§ Exercise description: Filter this listing down to the lines that contain the word "each", and copy them.

§ The data:
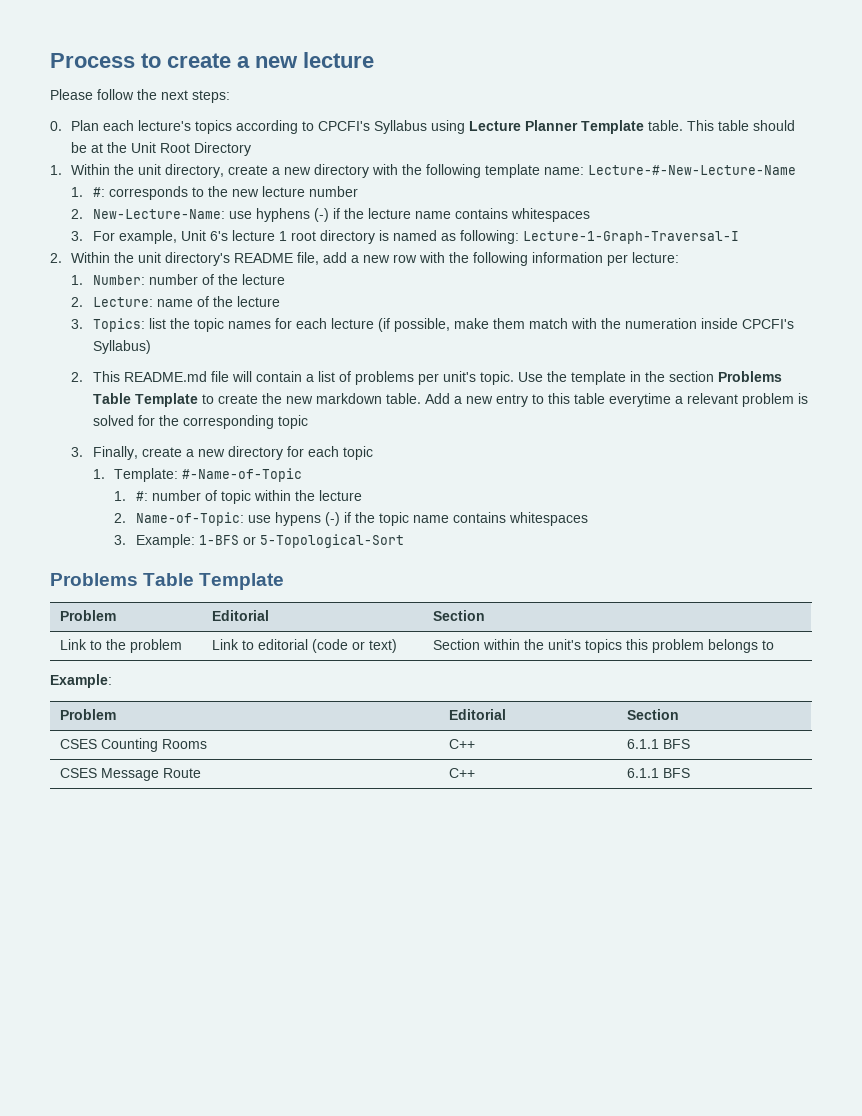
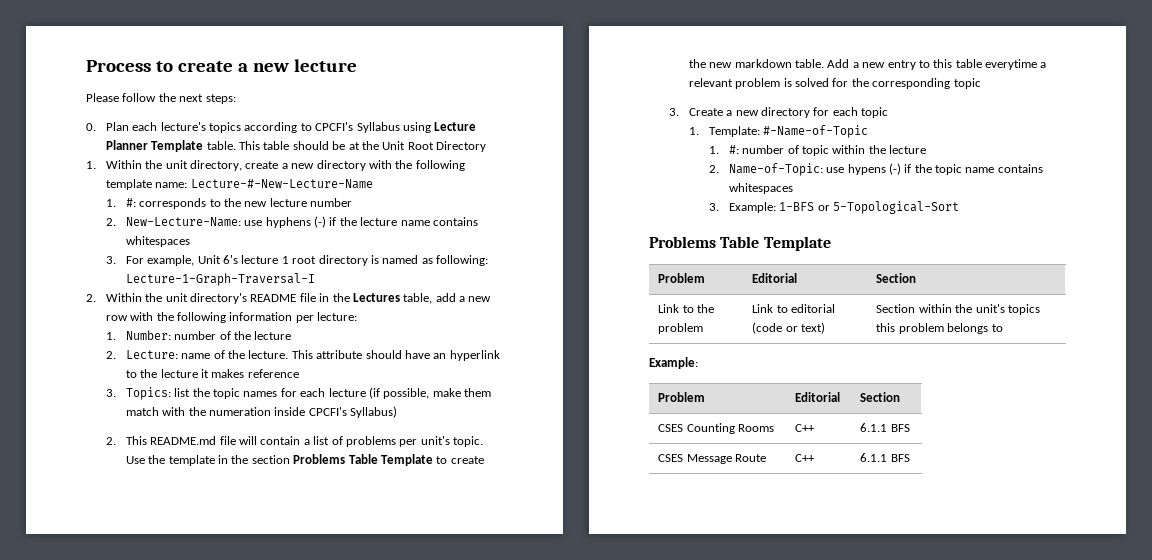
- 2. Within the unit directory's README file, add a new row with the following information per lecture:
+ 2. Within the unit directory's README file in the Lectures table, add a new row with the following information per lecture:
- 2. Lecture: name of the lecture
+ 2. Lecture: name of the lecture. This attribute should have an hyperlink to the lecture it makes reference
- 3. Finally, create a new directory for each topic
+ 3. Create a new directory for each topic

§ Response to the task:
- 3. Finally, create a new directory for each topic
+ 3. Create a new directory for each topic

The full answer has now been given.